++++ Data extract ++++

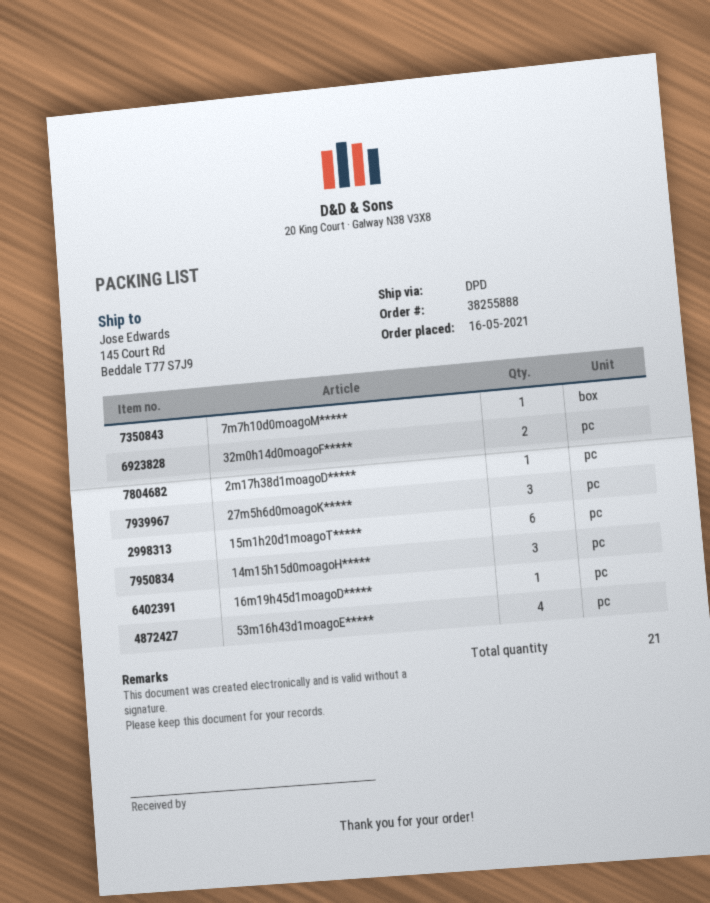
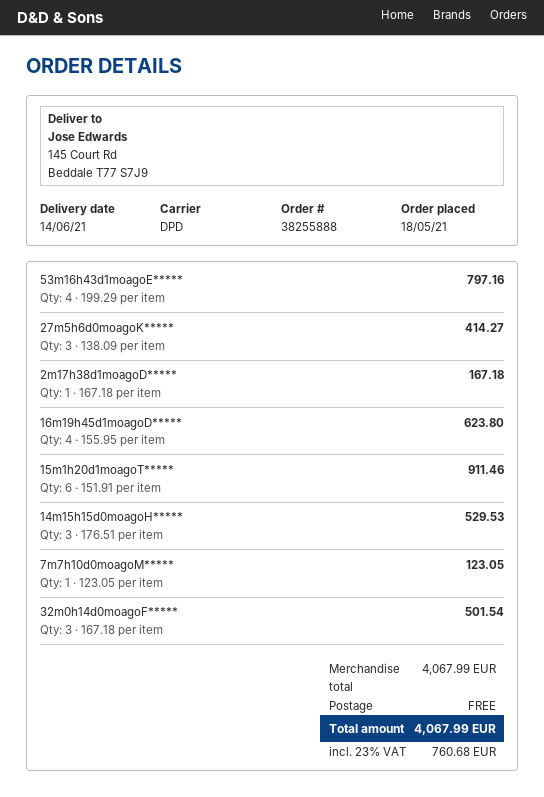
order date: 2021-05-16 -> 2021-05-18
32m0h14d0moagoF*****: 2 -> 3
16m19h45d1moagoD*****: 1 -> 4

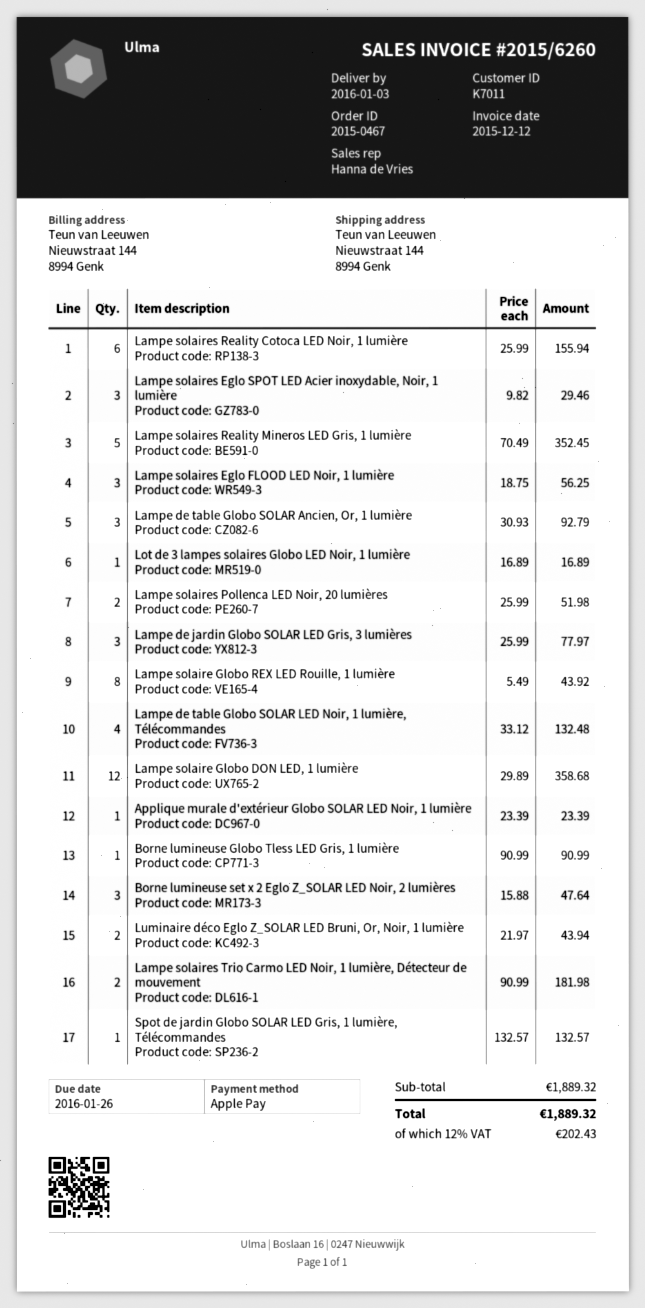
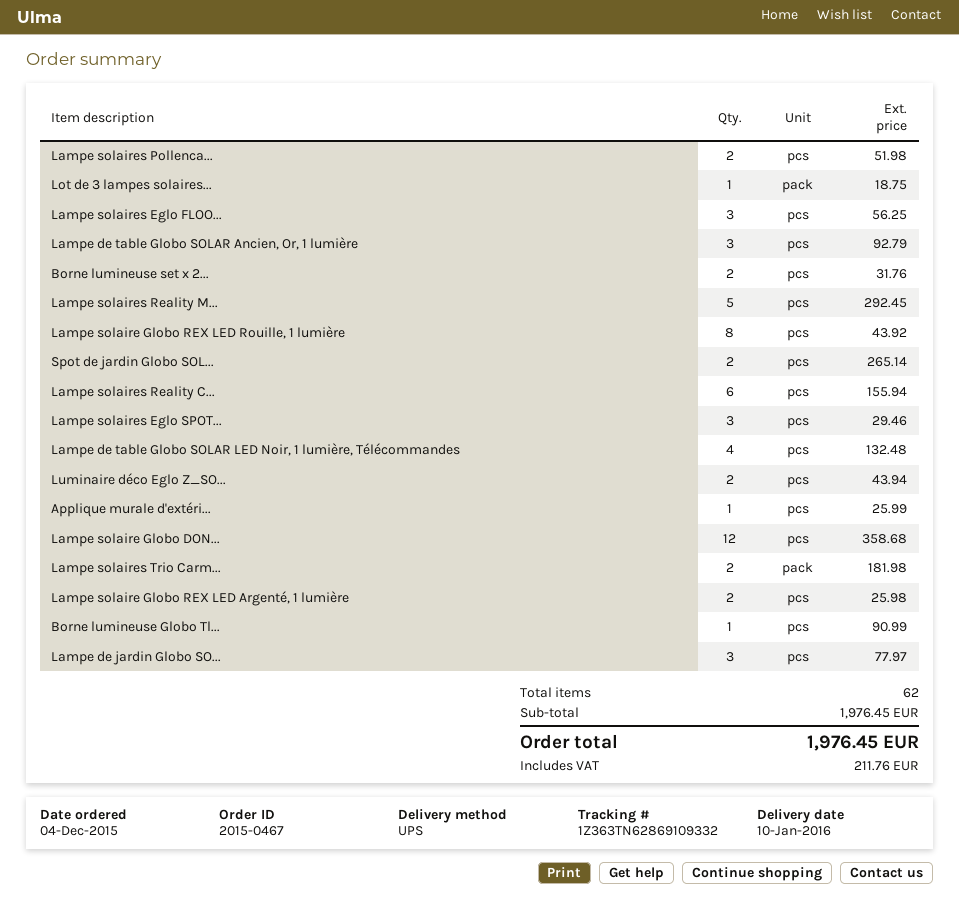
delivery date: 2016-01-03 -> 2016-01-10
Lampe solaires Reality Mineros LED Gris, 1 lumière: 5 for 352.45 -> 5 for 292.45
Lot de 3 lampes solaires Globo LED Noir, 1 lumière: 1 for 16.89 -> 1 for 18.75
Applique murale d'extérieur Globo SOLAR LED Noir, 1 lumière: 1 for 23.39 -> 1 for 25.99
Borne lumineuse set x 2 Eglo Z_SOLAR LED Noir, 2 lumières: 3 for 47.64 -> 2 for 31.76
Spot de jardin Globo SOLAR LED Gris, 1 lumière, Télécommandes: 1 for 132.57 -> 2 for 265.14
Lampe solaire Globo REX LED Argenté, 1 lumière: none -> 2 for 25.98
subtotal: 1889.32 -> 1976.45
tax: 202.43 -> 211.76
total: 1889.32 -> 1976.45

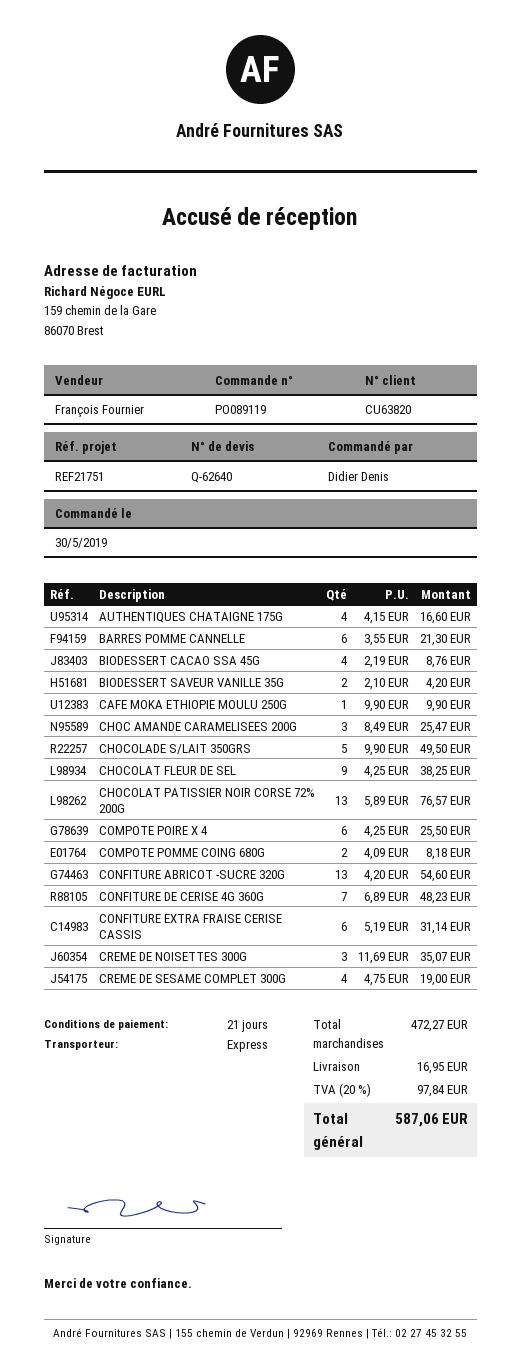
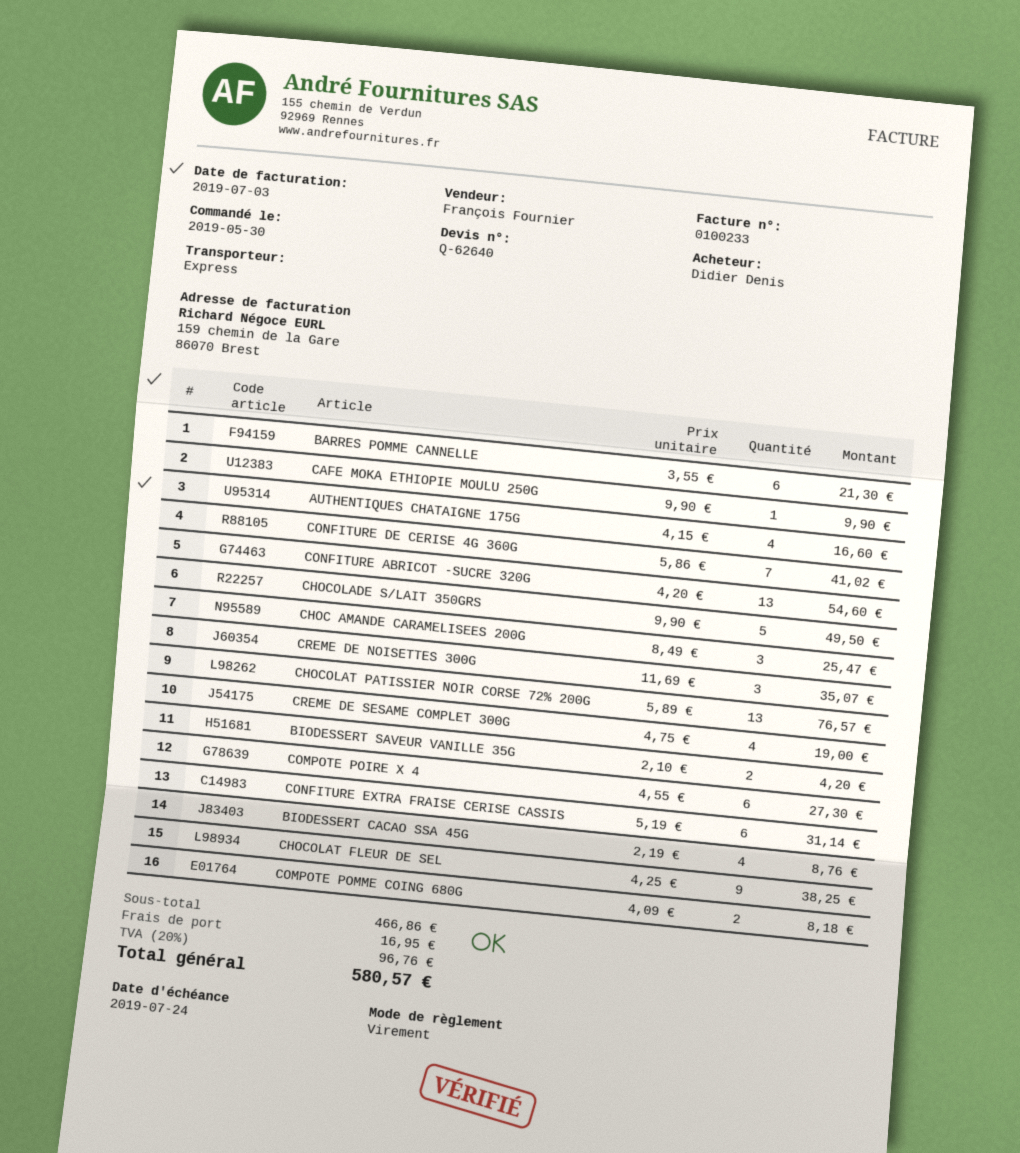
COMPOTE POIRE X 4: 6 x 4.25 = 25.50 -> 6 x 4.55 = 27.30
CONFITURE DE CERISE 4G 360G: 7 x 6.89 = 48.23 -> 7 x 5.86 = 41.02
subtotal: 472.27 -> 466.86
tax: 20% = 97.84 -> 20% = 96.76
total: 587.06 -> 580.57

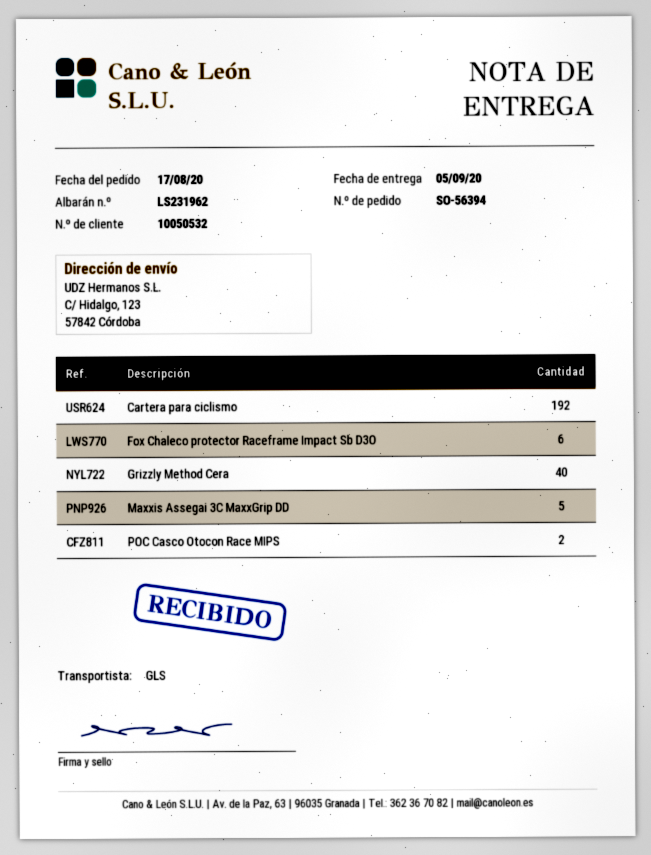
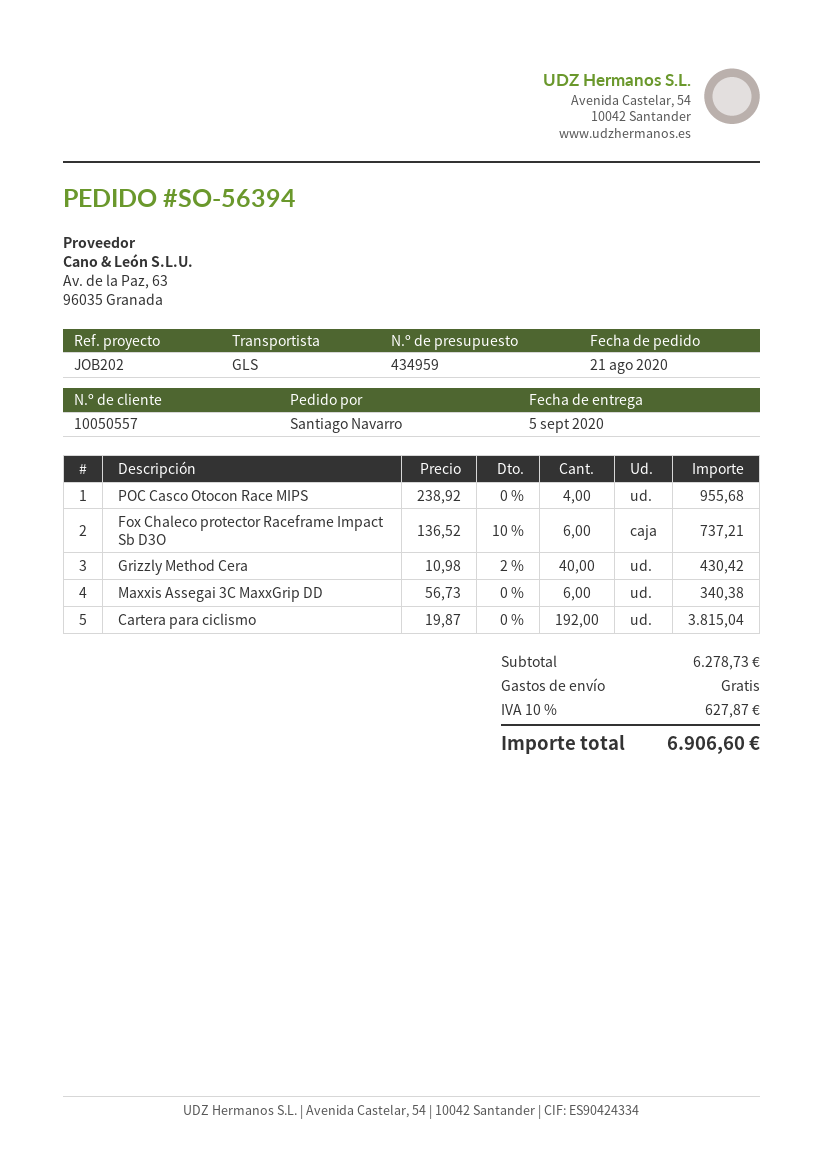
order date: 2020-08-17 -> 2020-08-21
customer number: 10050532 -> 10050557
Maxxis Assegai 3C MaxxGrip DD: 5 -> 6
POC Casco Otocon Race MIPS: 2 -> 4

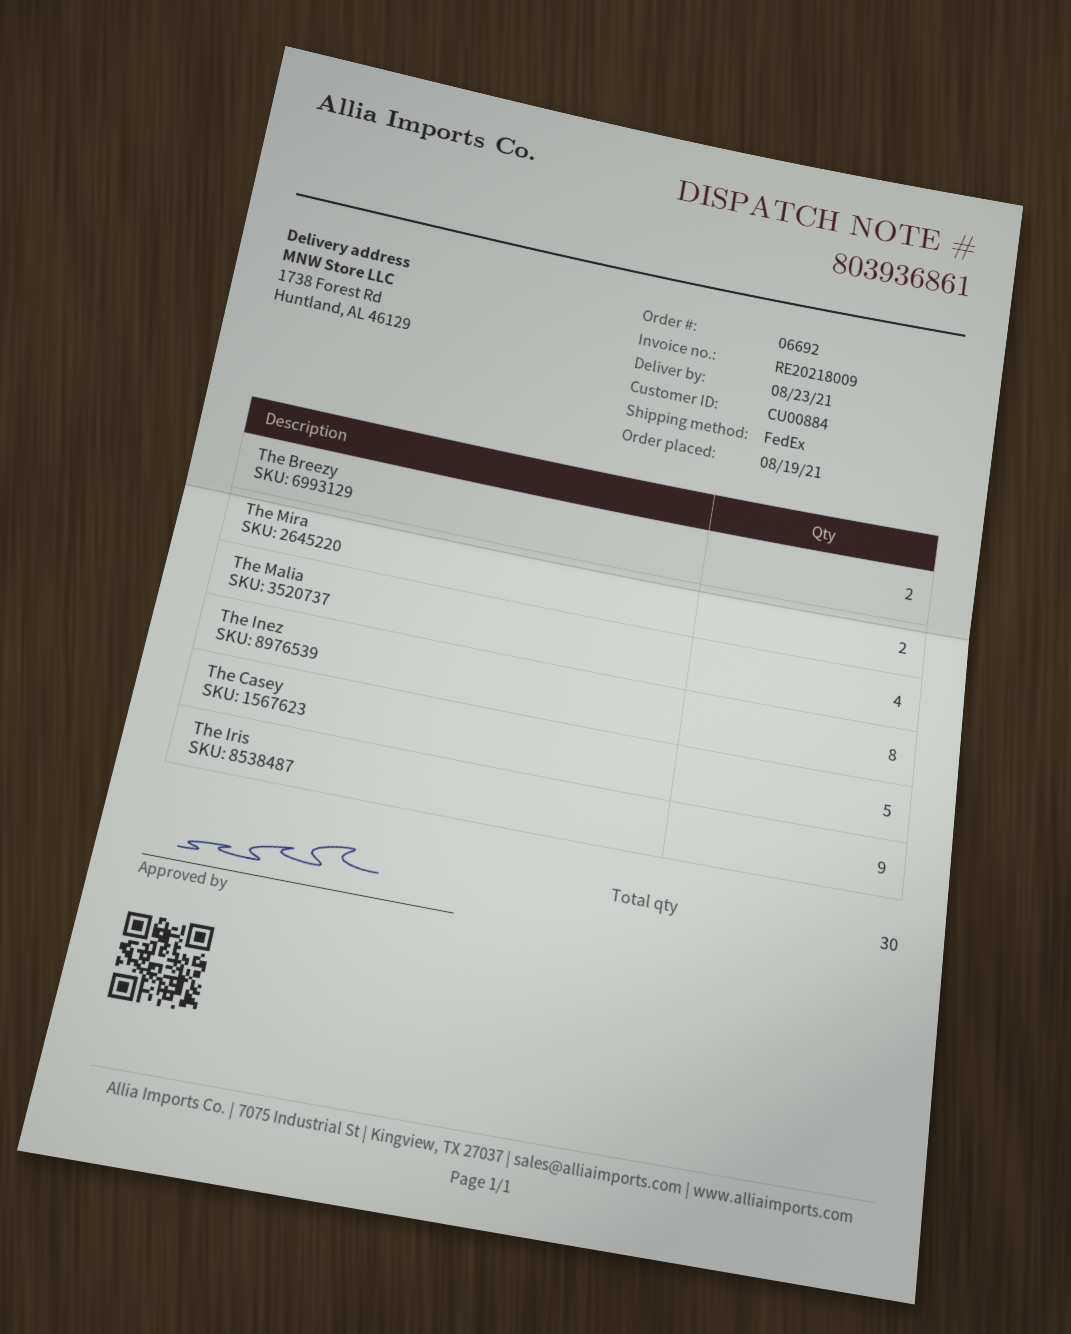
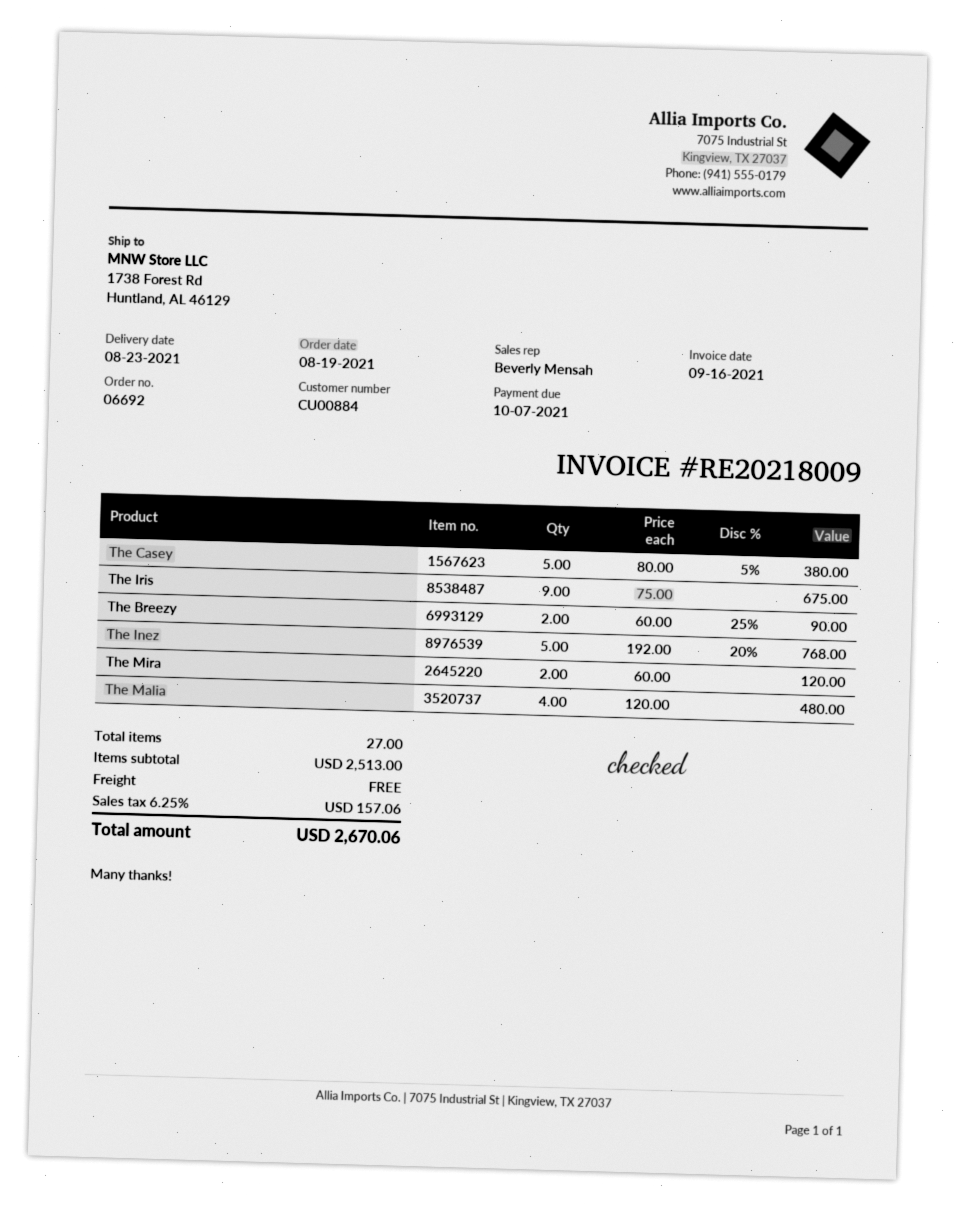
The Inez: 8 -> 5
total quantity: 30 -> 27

++++

**Task prompt:** When you return the listing, keep it exact and omit any pictures it holds.

**Response area:**
order date: 2021-05-16 -> 2021-05-18
32m0h14d0moagoF*****: 2 -> 3
16m19h45d1moagoD*****: 1 -> 4

delivery date: 2016-01-03 -> 2016-01-10
Lampe solaires Reality Mineros LED Gris, 1 lumière: 5 for 352.45 -> 5 for 292.45
Lot de 3 lampes solaires Globo LED Noir, 1 lumière: 1 for 16.89 -> 1 for 18.75
Applique murale d'extérieur Globo SOLAR LED Noir, 1 lumière: 1 for 23.39 -> 1 for 25.99
Borne lumineuse set x 2 Eglo Z_SOLAR LED Noir, 2 lumières: 3 for 47.64 -> 2 for 31.76
Spot de jardin Globo SOLAR LED Gris, 1 lumière, Télécommandes: 1 for 132.57 -> 2 for 265.14
Lampe solaire Globo REX LED Argenté, 1 lumière: none -> 2 for 25.98
subtotal: 1889.32 -> 1976.45
tax: 202.43 -> 211.76
total: 1889.32 -> 1976.45

COMPOTE POIRE X 4: 6 x 4.25 = 25.50 -> 6 x 4.55 = 27.30
CONFITURE DE CERISE 4G 360G: 7 x 6.89 = 48.23 -> 7 x 5.86 = 41.02
subtotal: 472.27 -> 466.86
tax: 20% = 97.84 -> 20% = 96.76
total: 587.06 -> 580.57

order date: 2020-08-17 -> 2020-08-21
customer number: 10050532 -> 10050557
Maxxis Assegai 3C MaxxGrip DD: 5 -> 6
POC Casco Otocon Race MIPS: 2 -> 4

The Inez: 8 -> 5
total quantity: 30 -> 27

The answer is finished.